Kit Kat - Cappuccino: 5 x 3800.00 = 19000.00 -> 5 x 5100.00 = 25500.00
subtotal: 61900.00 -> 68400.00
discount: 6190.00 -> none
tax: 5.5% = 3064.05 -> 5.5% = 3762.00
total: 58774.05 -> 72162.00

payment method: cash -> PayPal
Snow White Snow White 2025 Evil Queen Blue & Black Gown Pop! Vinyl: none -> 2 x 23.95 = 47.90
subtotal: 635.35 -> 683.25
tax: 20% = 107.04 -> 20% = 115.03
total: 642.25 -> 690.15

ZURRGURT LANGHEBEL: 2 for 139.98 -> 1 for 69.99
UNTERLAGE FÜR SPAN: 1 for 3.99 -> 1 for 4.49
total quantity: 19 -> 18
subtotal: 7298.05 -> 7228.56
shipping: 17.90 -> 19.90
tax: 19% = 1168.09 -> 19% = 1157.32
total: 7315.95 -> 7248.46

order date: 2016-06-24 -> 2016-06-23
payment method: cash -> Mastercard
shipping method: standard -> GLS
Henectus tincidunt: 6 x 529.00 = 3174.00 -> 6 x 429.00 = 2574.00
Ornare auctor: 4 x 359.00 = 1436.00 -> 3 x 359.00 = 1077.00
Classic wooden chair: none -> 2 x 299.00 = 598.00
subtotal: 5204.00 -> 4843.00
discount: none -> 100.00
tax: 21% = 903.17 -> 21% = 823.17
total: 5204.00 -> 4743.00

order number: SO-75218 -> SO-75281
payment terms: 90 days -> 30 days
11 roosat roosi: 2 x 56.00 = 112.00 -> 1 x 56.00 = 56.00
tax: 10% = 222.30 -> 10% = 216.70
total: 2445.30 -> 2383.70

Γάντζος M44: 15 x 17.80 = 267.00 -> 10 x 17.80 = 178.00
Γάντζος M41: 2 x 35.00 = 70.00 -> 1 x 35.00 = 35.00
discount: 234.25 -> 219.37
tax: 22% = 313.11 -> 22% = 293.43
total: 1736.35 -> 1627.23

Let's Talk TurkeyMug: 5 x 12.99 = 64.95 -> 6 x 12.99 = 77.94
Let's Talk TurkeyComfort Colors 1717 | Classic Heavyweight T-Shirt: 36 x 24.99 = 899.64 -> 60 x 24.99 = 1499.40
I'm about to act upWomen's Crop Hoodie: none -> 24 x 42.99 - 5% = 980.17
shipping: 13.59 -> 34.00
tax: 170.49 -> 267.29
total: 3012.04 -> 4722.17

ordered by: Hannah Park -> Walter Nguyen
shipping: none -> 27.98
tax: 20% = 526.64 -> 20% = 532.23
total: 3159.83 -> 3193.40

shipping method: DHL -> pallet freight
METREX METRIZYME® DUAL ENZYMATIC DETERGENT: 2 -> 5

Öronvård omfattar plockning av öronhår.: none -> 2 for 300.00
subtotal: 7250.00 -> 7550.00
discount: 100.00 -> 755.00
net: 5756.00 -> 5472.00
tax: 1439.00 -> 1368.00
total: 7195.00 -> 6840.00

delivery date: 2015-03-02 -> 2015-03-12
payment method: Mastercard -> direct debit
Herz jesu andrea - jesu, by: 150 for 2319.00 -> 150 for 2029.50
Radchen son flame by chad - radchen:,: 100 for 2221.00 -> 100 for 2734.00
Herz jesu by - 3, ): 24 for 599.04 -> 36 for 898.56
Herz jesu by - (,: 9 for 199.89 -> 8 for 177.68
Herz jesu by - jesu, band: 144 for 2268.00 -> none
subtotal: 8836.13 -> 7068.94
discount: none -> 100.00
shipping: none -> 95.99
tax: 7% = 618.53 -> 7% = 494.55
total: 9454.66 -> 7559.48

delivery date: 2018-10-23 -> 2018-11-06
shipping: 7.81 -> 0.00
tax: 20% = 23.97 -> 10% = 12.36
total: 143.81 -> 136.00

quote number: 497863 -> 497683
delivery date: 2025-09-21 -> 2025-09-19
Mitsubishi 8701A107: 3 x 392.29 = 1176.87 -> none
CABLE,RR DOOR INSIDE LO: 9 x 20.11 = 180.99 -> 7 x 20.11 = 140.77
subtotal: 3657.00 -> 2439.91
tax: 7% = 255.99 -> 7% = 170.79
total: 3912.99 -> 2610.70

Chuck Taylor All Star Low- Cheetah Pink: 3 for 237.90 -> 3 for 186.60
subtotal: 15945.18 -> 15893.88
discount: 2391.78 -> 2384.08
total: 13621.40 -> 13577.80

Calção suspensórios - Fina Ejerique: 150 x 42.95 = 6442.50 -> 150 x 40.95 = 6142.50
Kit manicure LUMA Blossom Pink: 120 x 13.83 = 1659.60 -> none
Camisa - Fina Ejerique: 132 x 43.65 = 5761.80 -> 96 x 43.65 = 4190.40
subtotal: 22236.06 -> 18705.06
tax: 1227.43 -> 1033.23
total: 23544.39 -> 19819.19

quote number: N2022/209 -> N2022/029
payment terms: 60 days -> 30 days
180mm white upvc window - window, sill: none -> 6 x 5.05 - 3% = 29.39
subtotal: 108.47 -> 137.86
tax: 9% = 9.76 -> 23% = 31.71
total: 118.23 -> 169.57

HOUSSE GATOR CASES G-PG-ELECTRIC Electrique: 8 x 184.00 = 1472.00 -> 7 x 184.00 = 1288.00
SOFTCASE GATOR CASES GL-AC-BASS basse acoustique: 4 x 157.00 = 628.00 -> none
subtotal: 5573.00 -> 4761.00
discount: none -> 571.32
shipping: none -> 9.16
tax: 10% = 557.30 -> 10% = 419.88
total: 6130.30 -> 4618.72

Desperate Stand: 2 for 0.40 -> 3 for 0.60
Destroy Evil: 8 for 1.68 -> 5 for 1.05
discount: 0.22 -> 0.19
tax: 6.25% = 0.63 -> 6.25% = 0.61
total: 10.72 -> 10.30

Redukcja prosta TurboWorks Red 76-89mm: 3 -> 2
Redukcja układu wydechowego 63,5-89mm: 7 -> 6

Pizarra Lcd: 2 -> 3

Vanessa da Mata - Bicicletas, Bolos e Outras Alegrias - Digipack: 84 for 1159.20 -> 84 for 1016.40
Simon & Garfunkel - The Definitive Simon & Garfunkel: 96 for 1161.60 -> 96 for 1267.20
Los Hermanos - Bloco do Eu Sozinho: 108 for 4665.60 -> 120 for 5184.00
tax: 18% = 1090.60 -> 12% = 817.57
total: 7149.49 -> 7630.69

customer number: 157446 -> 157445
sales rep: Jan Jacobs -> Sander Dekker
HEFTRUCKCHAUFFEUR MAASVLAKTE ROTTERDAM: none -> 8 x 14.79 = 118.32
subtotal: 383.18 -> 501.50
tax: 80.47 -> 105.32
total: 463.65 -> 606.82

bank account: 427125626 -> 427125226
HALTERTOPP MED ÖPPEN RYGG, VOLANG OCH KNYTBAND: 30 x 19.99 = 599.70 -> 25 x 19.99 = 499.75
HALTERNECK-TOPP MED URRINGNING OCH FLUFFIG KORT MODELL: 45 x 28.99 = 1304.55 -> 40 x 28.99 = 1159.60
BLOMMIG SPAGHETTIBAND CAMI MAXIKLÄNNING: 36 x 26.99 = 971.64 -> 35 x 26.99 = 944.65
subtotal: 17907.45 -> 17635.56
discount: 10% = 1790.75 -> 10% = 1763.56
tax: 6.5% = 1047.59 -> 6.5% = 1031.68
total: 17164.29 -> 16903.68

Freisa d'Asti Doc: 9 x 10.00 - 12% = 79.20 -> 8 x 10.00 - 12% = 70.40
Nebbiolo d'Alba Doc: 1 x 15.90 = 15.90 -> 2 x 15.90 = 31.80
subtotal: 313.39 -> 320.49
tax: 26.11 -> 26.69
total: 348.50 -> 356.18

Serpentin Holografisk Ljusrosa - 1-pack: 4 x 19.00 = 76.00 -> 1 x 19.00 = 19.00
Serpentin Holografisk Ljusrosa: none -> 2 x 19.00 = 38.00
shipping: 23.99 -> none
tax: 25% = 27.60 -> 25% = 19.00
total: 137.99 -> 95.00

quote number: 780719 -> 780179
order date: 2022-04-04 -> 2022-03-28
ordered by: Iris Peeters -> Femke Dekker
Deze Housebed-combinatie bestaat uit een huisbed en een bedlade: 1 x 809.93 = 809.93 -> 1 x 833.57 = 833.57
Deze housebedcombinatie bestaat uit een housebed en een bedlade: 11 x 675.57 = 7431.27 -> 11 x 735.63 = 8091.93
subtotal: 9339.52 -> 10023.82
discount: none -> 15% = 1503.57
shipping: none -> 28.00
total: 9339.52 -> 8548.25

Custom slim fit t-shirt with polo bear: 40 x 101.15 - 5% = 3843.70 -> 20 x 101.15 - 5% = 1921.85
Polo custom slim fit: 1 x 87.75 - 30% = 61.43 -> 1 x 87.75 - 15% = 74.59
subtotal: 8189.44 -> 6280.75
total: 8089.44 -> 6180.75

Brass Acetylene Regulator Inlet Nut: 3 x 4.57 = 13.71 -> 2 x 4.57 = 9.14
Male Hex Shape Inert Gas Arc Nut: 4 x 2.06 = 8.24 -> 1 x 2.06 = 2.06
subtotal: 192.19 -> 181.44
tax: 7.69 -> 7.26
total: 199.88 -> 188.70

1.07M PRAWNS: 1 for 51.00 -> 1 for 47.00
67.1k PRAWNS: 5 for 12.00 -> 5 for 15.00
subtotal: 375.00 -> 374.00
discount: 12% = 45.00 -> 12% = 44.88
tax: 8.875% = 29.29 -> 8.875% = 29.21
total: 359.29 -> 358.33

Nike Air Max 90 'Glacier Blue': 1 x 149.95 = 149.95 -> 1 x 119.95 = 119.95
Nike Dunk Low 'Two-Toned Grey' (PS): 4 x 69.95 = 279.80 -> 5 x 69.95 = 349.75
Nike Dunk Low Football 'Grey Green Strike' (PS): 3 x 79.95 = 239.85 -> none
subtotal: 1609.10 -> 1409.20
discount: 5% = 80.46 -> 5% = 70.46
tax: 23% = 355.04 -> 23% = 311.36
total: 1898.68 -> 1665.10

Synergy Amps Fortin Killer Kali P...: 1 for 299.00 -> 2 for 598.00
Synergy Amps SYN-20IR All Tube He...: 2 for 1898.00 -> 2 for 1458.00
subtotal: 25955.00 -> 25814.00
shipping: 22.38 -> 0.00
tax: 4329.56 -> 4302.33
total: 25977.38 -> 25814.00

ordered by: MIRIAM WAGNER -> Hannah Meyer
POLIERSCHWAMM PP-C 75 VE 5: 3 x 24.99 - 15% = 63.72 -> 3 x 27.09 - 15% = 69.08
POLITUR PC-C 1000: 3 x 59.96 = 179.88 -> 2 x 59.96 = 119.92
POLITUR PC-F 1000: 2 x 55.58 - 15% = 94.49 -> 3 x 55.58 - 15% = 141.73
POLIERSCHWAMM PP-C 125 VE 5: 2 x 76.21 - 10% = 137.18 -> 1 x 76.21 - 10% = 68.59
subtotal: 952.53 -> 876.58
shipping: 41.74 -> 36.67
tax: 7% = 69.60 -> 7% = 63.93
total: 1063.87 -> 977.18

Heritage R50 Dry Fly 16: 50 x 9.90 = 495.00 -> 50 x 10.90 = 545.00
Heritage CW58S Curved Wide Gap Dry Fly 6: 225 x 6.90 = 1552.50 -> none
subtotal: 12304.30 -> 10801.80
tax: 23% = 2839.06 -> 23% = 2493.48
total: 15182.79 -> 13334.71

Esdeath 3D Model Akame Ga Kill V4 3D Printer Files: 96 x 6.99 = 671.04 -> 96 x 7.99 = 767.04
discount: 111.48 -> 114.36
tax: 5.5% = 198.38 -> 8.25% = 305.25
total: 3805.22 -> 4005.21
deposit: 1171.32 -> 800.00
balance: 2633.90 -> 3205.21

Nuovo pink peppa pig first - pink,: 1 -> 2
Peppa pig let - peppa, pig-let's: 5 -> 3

* Problem *
State how many lines in the entries hold "Classic". Nothing should come before or after the number.

* Task output *
2